# Biking in Geneva/ La Passportes du Soleil VTT



## rip. (Jan 31, 2004)

Hi,
I'm going to be in Geneva from June 20-30 and was wondering if anyone could tell me where I could find some good trails to ride. I've read a bit about La Passportes du Soleil VTT the Portes du Soleil. Is this event worth going to? What's it like? Thanks in advance.

Clem


----------



## fullsuspfuture (May 20, 2004)

*some info*

How far are you willing to travel to ride?
If you have a full day or two available you can make it easy over to the Valais area which is a bit further than Portes du Soleil.
There's a lot of riding around there.

I've rarely biked around the portes du soleil. It seems like it is a lot of lift served fireroads and downhill specific routes. I'll probably go there sometime to see what it is really like, but that is my impression. It depends on what kind of riding you like to do.
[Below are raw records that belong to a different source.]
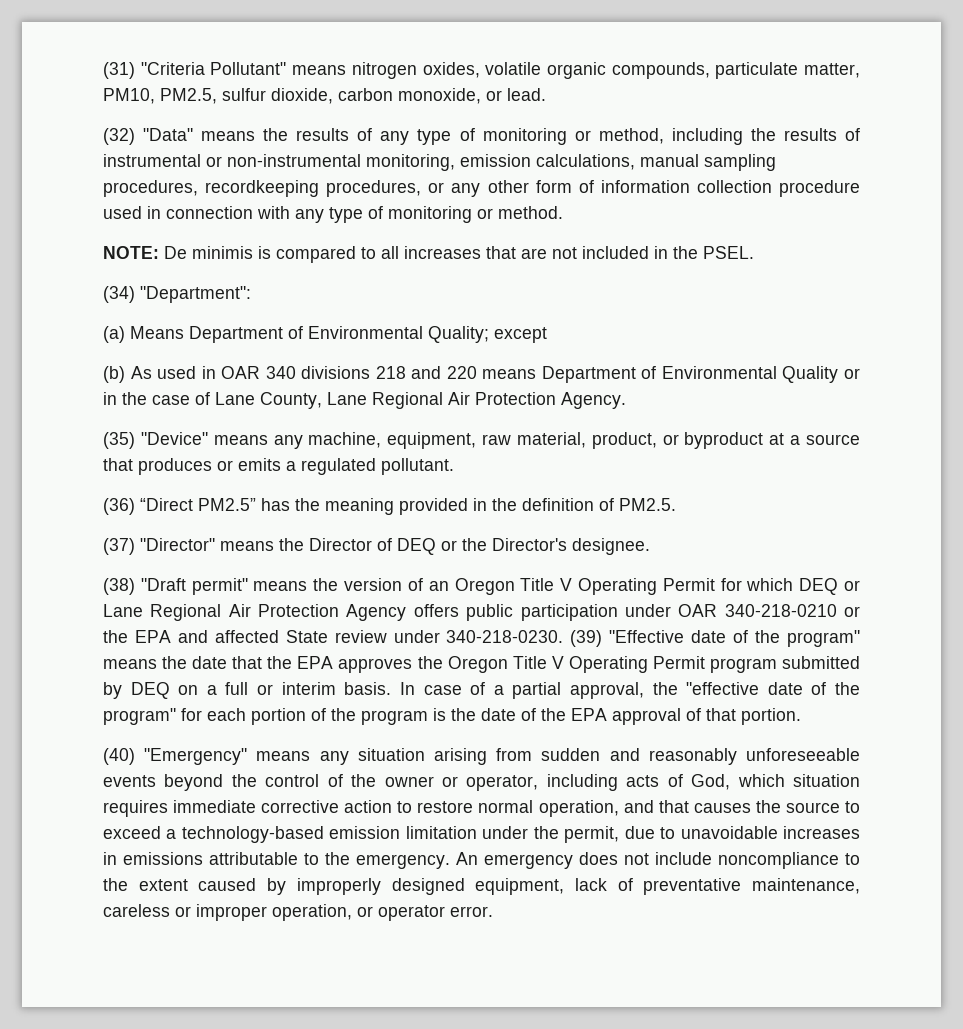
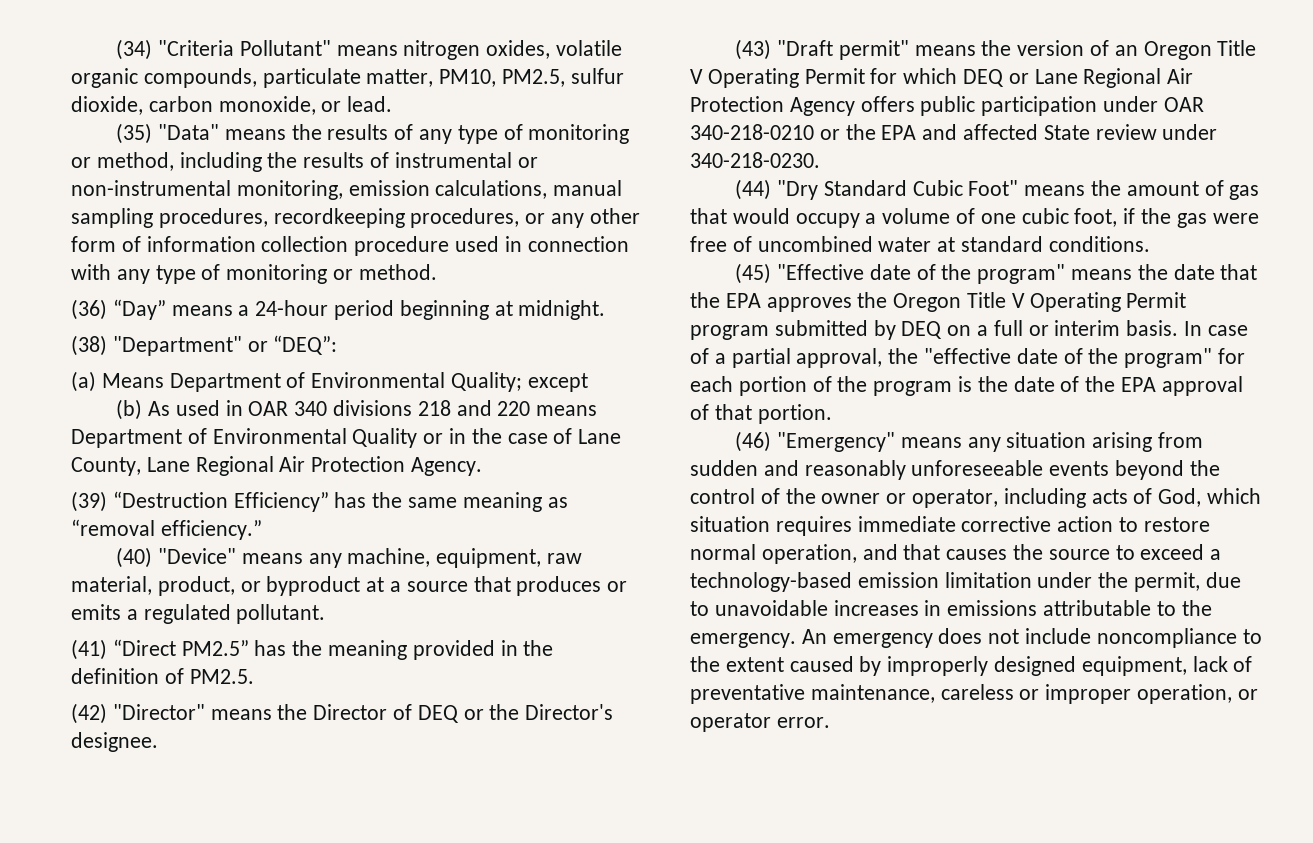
- (31) "Criteria Pollutant" means nitrogen oxides, volatile organic compounds, particulate matter, PM10, PM2.5, sulfur dioxide, carbon monoxide, or lead.
+ (34) "Criteria Pollutant" means nitrogen oxides, volatile organic compounds, particulate matter, PM10, PM2.5, sulfur dioxide, carbon monoxide, or lead.
- (32) "Data" means the results of any type of monitoring or method, including the results of instrumental or non-instrumental monitoring, emission calculations, manual sampling procedures, recordkeeping procedures, or any other form of information collection procedure used in connection with any type of monitoring or method.
+ (35) "Data" means the results of any type of monitoring or method, including the results of instrumental or non-instrumental monitoring, emission calculations, manual sampling procedures, recordkeeping procedures, or any other form of information collection procedure used in connection with any type of monitoring or method.
- NOTE: De minimis is compared to all increases that are not included in the PSEL.
- (34) "Department":
+ (36) “Day” means a 24-hour period beginning at midnight.
+ (38) "Department" or “DEQ”:
- (35) "Device" means any machine, equipment, raw material, product, or byproduct at a source that produces or emits a regulated pollutant.
+ (39) “Destruction Efficiency” has the same meaning as “removal efficiency.”
+ (40) "Device" means any machine, equipment, raw material, product, or byproduct at a source that produces or emits a regulated pollutant.
- (36) “Direct PM2.5” has the meaning provided in the definition of PM2.5.
+ (41) “Direct PM2.5” has the meaning provided in the definition of PM2.5.
- (37) "Director" means the Director of DEQ or the Director's designee.
+ (42) "Director" means the Director of DEQ or the Director's designee.
- (38) "Draft permit" means the version of an Oregon Title V Operating Permit for which DEQ or Lane Regional Air Protection Agency offers public participation under OAR 340-218-0210 or the EPA and affected State review under 340-218-0230. (39) "Effective date of the program" means the date that the EPA approves the Oregon Title V Operating Permit program submitted by DEQ on a full or interim basis.
+ (43) "Draft permit" means the version of an Oregon Title V Operating Permit for which DEQ or Lane Regional Air Protection Agency offers public participation under OAR 340-218-0210 or the EPA and affected State review under 340-218-0230.
+ (44) "Dry Standard Cubic Foot" means the amount of gas that would occupy a volume of one cubic foot, if the gas were free of uncombined water at standard conditions.
+ (45) "Effective date of the program" means the date that the EPA approves the Oregon Title V Operating Permit program submitted by DEQ on a full or interim basis.
- (40) "Emergency" means any situation arising from sudden and reasonably unforeseeable events beyond the control of the owner or operator, including acts of God, which situation requires immediate corrective action to restore normal operation, and that causes the source to exceed a technology-based emission limitation under the permit, due to unavoidable increases in emissions attributable to the emergency.
+ (46) "Emergency" means any situation arising from sudden and reasonably unforeseeable events beyond the control of the owner or operator, including acts of God, which situation requires immediate corrective action to restore normal operation, and that causes the source to exceed a technology-based emission limitation under the permit, due to unavoidable increases in emissions attributable to the emergency.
I haven't biked right around geneva, but from these posts (search 'geneva') these seem to be some possiblities:
http://forums.mtbr.com/showthread.php?t=46337
http://forums.mtbr.com/showthread.php?t=103585&highlight=geneva

For the Valais area, a CD is available from:
(Also they have a Jura CD, which one end is close to Geneva)
http://www.bike-explorer.ch/
http://www.bike-explorer.ch/beg/products/be_index.htm

Also there is good info at:
www.alpavista.ch


----------



## Yetifan (Mar 24, 2004)

I am driving out on Friday and doing the passportes event,

Its 80k, 6k of downhill, all ski lift up. either sat or sunday, 30euro to enter, all route marked, and taking in both france and switzerland, with food at the major villages, I have never been to this event before, but my friends have, and they say its very good.

I like Les Gets/ Morzine area, I hear Chamonix is awesome.

Ap


----------



## ShivaSteve (Jan 15, 2004)

Hmmm....this may come from left field, but you aren't going to Geneva for the WTO/OMC GATS meetings (on those dates) by chance, are you? A few of my Transport Canada colleagues are going...and it IS a small world. It looks like I'll have to defer for the September round...otherwise I would have been there with my ride next week as well.


----------